Rantin merupakan sediaan obat yang mengandung Ranitidine HCl. Ranitidine adalah obat yang digunakan untuk terapi pengobatan tukak lambung, tukak duodenum, hiperasiditas (sekresi berlebihan dari asam pada lambung, menyebabkan terjadinya erosi pada dinding lambung), gastritis (peradangan pada dinding lambung), refluks esofagitis (masuknya kembali makanan yang sudah berada dalam perut, ke dalam kerongkongan bagian bawah). Rantin tersedia dalam bentuk sediaan Tablet dan Injeksi, obat ini diproduksi oleh Kalbe Farma. Bedanya bentuk sediaan diformulasikan untuk memudahkan pasien yang sulit menelan.

Keterangan

  1. Rantin Tablet
    • Golongan: Obat keras
    • Kelas Terapi: Antasida, Antirefluks dan Antiulserasi
    • Kandungan: Ranitidine HCl 150 mg
    • Bentuk: Tablet
    • Satuan Penjualan: Strip
    • Kemasan: Strip @ 10 Tablet
    • Farmasi: Kalbe Farma.
  2. Rantin Injeksi:
    • Golongan: Obat keras
    • Kelas Terapi: Antasida, Antirefluks dan Antiulserasi
    • Kandungan: Ranitidine HCl 50 mg/2 mL
    • Bentuk: Cairan Injeksi
    • Satuan Penjualan: Ampul
    • Kemasan: Ampul 2 mL
    • Farmasi: Kalbe Farma.

Kegunaan

Rantin digunakan untuk menangani gejala dan penyakit akibat produksi asam lambung yang berlebihan.

Dosis & Cara Penggunaan

Rantin termasuk golongan obat keras, penggunaan harus berdasarkan resep Dokter.

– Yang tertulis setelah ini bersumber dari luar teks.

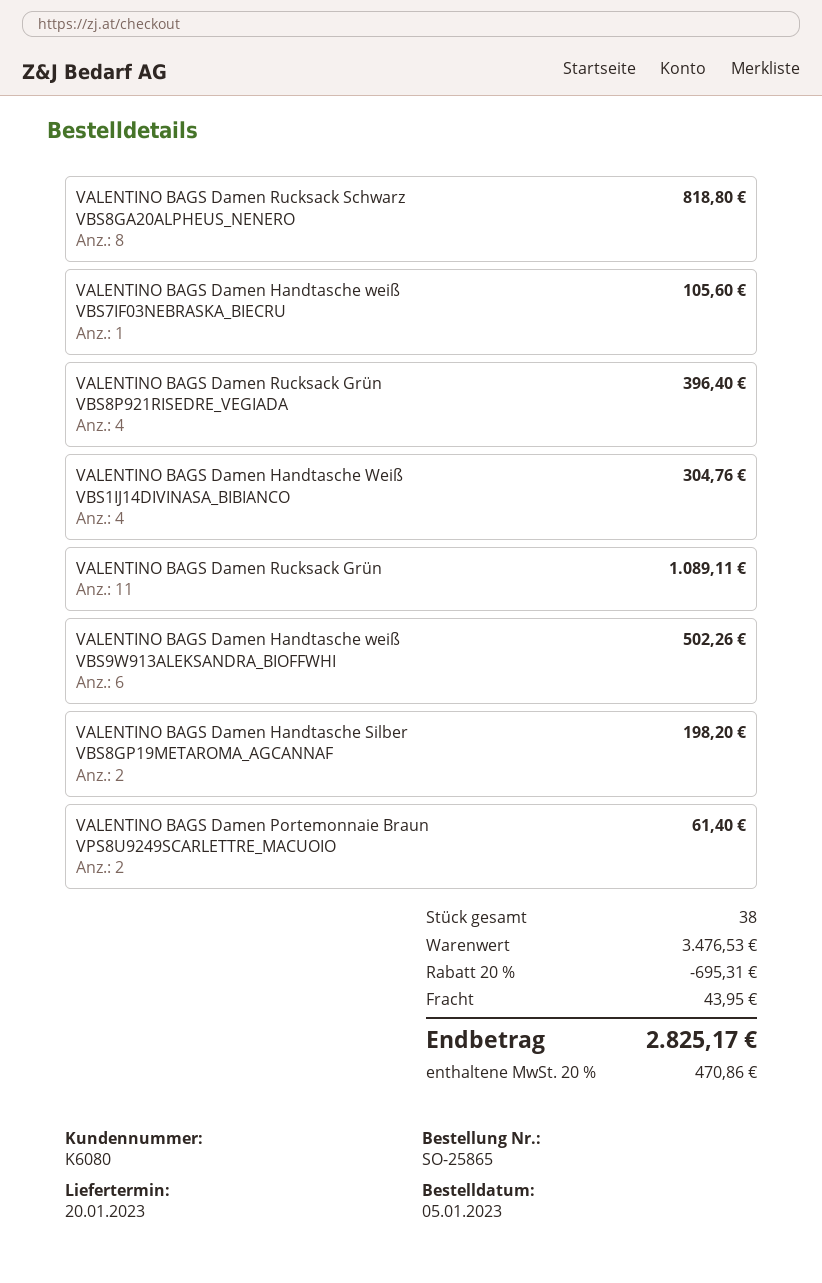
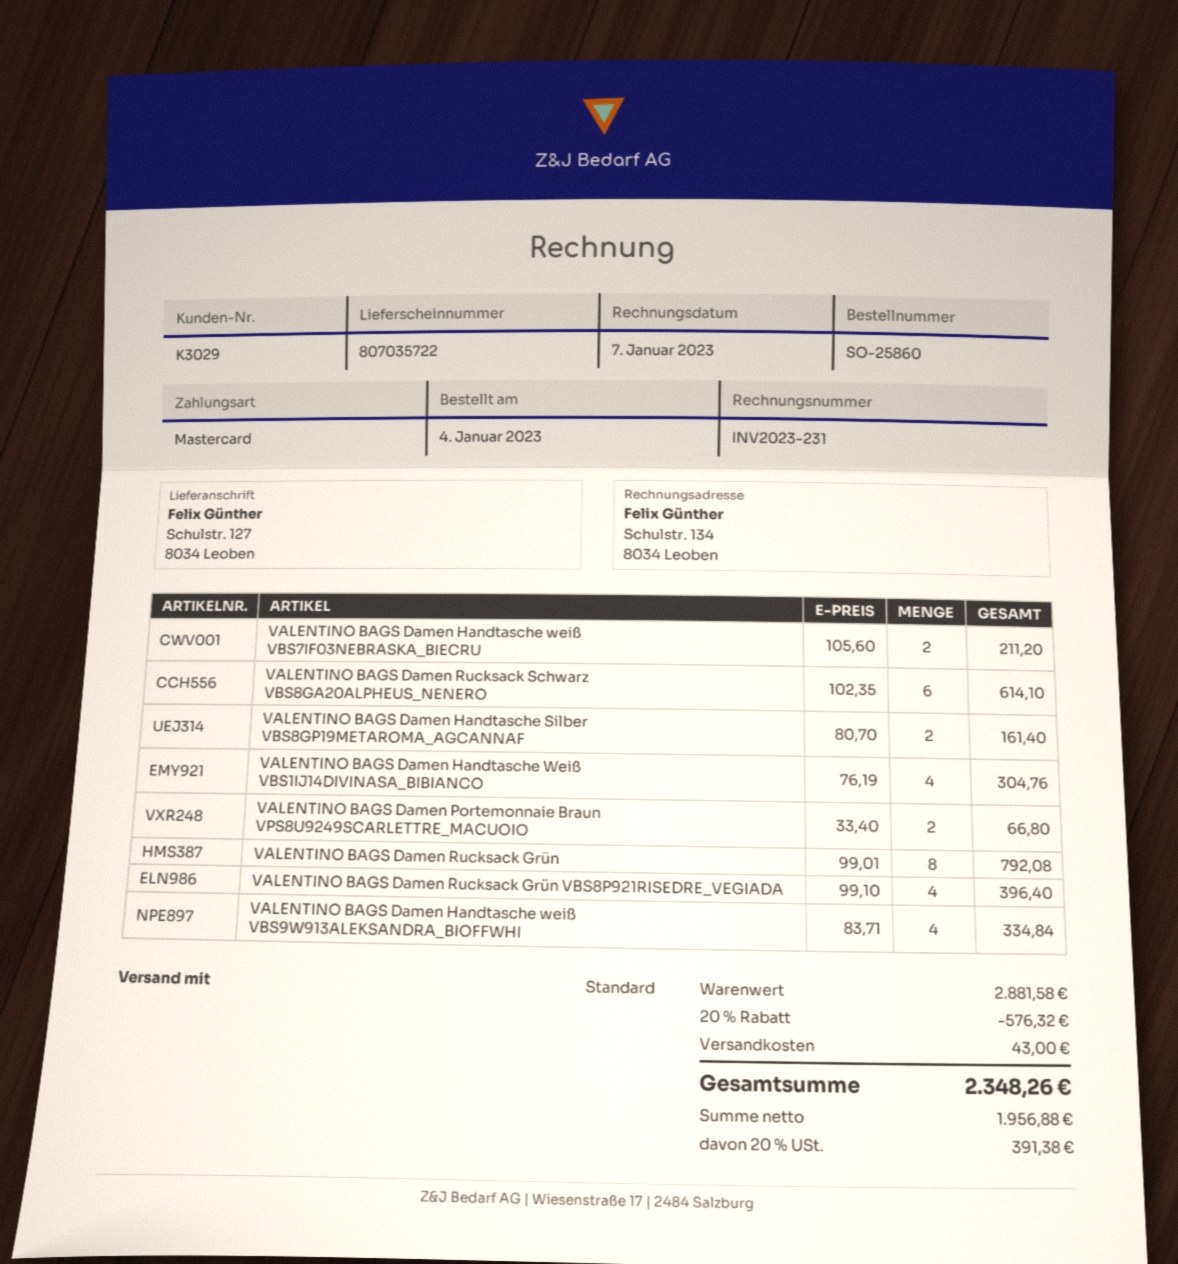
order number: SO-25865 -> SO-25860
order date: 2023-01-05 -> 2023-01-04
customer number: K6080 -> K3029
VALENTINO BAGS Damen Rucksack Schwarz VBS8GA20ALPHEUS_NENERO: 8 for 818.80 -> 6 for 614.10
VALENTINO BAGS Damen Handtasche weiß VBS7IF03NEBRASKA_BIECRU: 1 for 105.60 -> 2 for 211.20
VALENTINO BAGS Damen Rucksack Grün: 11 for 1089.11 -> 8 for 792.08
VALENTINO BAGS Damen Handtasche weiß VBS9W913ALEKSANDRA_BIOFFWHI: 6 for 502.26 -> 4 for 334.84
VALENTINO BAGS Damen Handtasche Silber VBS8GP19METAROMA_AGCANNAF: 2 for 198.20 -> 2 for 161.40
VALENTINO BAGS Damen Portemonnaie Braun VPS8U9249SCARLETTRE_MACUOIO: 2 for 61.40 -> 2 for 66.80
subtotal: 3476.53 -> 2881.58
discount: 20% = 695.31 -> 20% = 576.32
shipping: 43.95 -> 43.00
tax: 20% = 470.86 -> 20% = 391.38
total: 2825.17 -> 2348.26

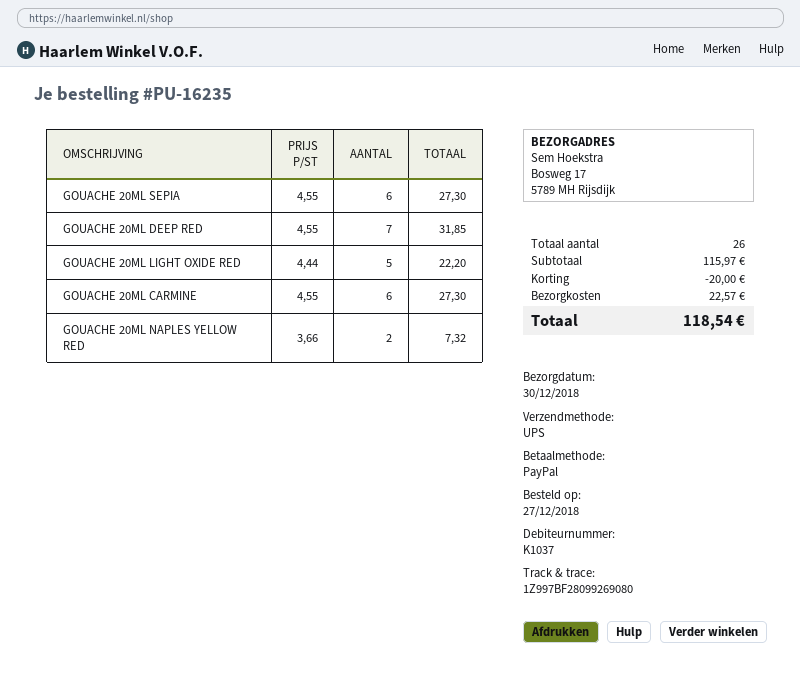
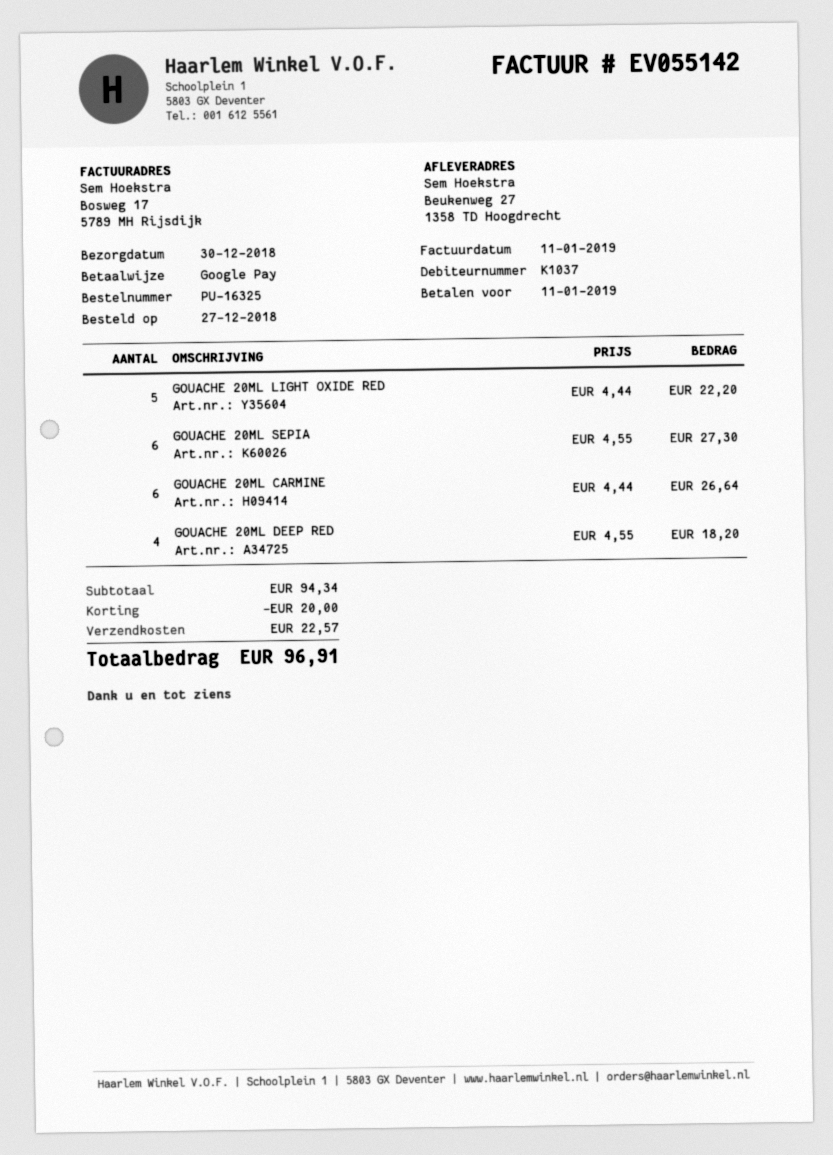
order number: PU-16235 -> PU-16325
payment method: PayPal -> Google Pay
ship to: Bosweg 17, 5789 MH Rijsdijk -> Beukenweg 27, 1358 TD Hoogdrecht
GOUACHE 20ML DEEP RED: 7 x 4.55 = 31.85 -> 4 x 4.55 = 18.20
GOUACHE 20ML CARMINE: 6 x 4.55 = 27.30 -> 6 x 4.44 = 26.64
GOUACHE 20ML NAPLES YELLOW RED: 2 x 3.66 = 7.32 -> none
subtotal: 115.97 -> 94.34
total: 118.54 -> 96.91

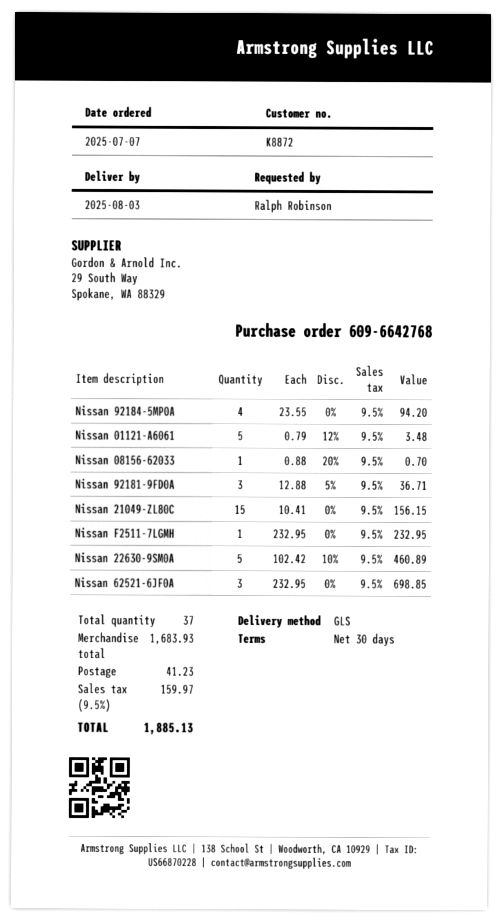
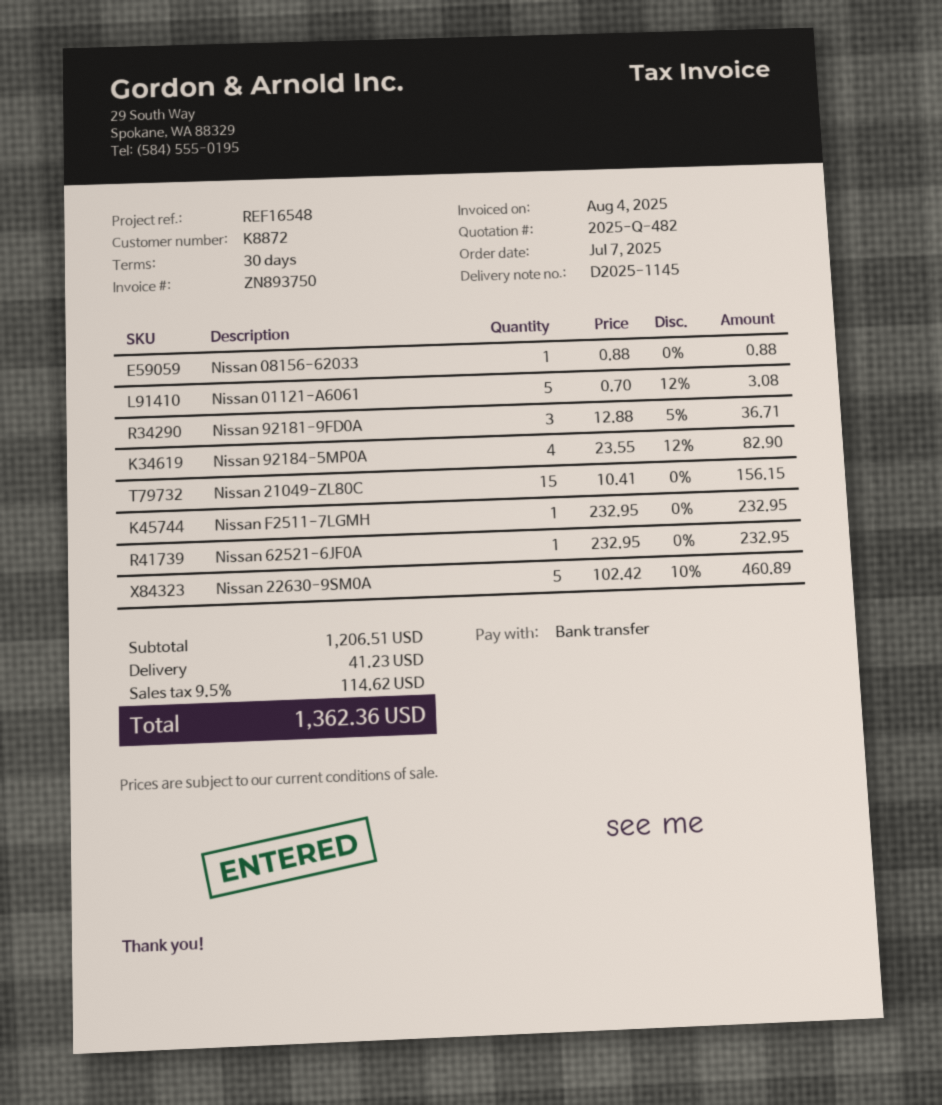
Nissan 92184-5MP0A: 4 x 23.55 = 94.20 -> 4 x 23.55 - 12% = 82.90
Nissan 01121-A6061: 5 x 0.79 - 12% = 3.48 -> 5 x 0.70 - 12% = 3.08
Nissan 08156-62033: 1 x 0.88 - 20% = 0.70 -> 1 x 0.88 = 0.88
Nissan 62521-6JF0A: 3 x 232.95 = 698.85 -> 1 x 232.95 = 232.95
subtotal: 1683.93 -> 1206.51
tax: 9.5% = 159.97 -> 9.5% = 114.62
total: 1885.13 -> 1362.36

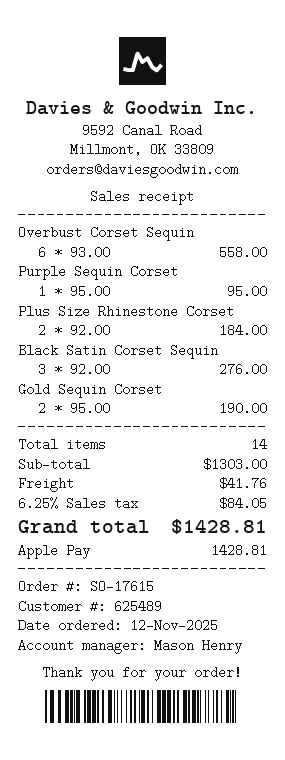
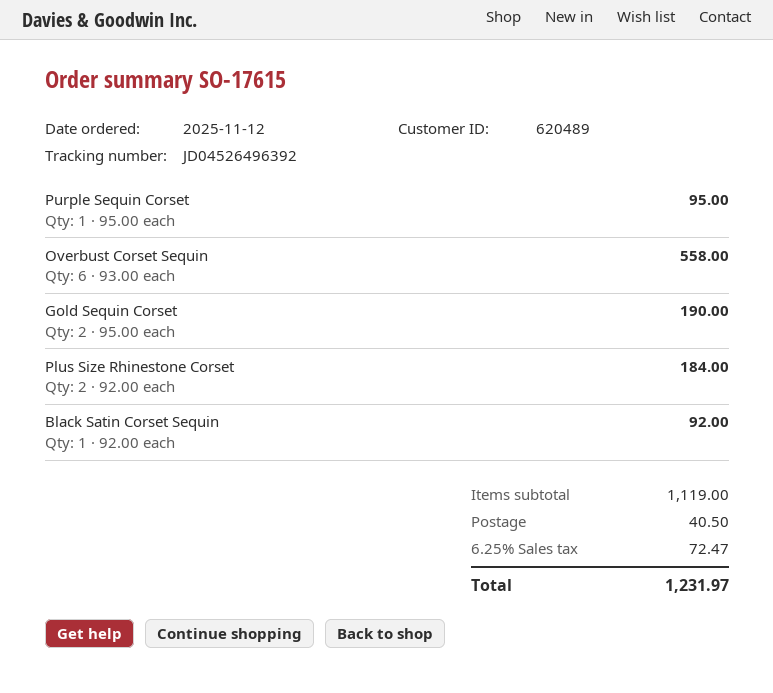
customer number: 625489 -> 620489
Black Satin Corset Sequin: 3 x 92.00 = 276.00 -> 1 x 92.00 = 92.00
subtotal: 1303.00 -> 1119.00
shipping: 41.76 -> 40.50
tax: 6.25% = 84.05 -> 6.25% = 72.47
total: 1428.81 -> 1231.97

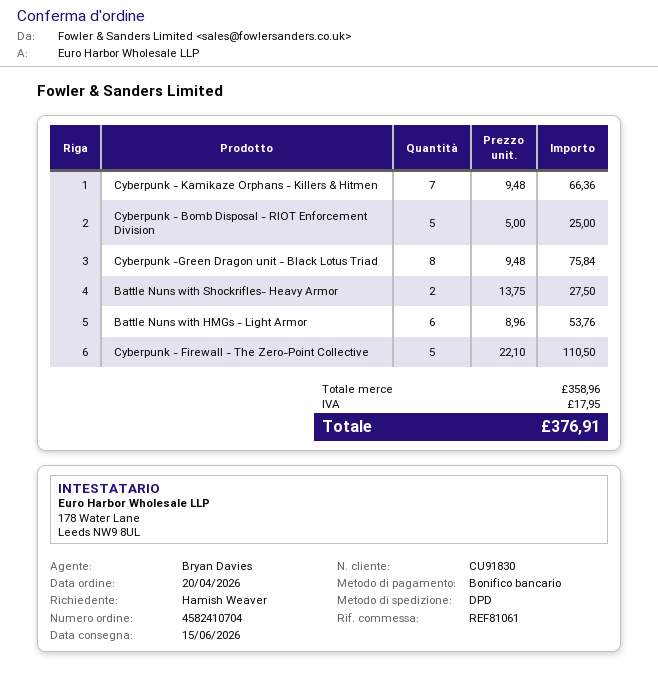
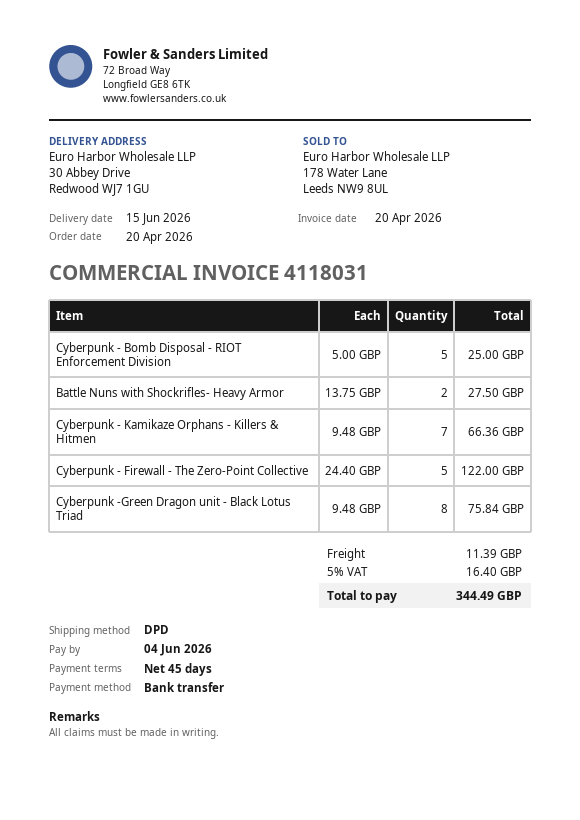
Battle Nuns with HMGs - Light Armor: 6 x 8.96 = 53.76 -> none
Cyberpunk - Firewall - The Zero-Point Collective: 5 x 22.10 = 110.50 -> 5 x 24.40 = 122.00
shipping: none -> 11.39
tax: 17.95 -> 16.40
total: 376.91 -> 344.49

Aturan penggunaan Rantin Tablet:
- Dewasa ulkus duodenum aktif 150 mg 2 kali sehari atau 300 mg sekali sehari pada waktu tidur, selama 4-8 minggu.
- Ulkus lambung aktif 150 mg 2 kali sehari selama 2 minggu. Terapi pemeliharaan pemulihan ulkus duodenum & lambung 150 mg sebelum tidur.

Aturan penggunaan Rantin Injeksi: 50 mg 6-8 setiap jam Intramuskular / Intravena / infus intermiten (pengenceran tidak diperlukan).

Efek Samping

Efek samping yang mungkin terjadi selama pengunaan Rantin, yaitu sakit kepala, malaise atau lemas, pusing dan ruam kulit.

Kontraindikasi:
Hindari penggunaan Rantin pada pasien yang memiliki indikasi Hipersensitif terhadap ranitidin.

Interaksi Obat:
Berikut adalah beberapa Interaksi obat yang umumnya terjadi saat penggunaan Rantin bersamaan dengan / warfarin dapat memengaruhi waktu protrombin.

Kategori Kehamilan:
Badan Pengawas Obat dan Makanan Amerika Serikat (FDA) mengkategorikan Rantin ke dalam Kategori B:
Studi pada reproduksi hewan tidak menunjukkan risiko janin, tetapi tidak ada studi terkontrol pada wanita hamil atau studi reproduksi hewan telah menunjukkan efek buruk (selain penurunan kesuburan) yang tidak dikonfirmasi dalam studi terkontrol pada wanita hamil trimester pertama (dan tidak ada bukti risiko pada trimester berikutnya).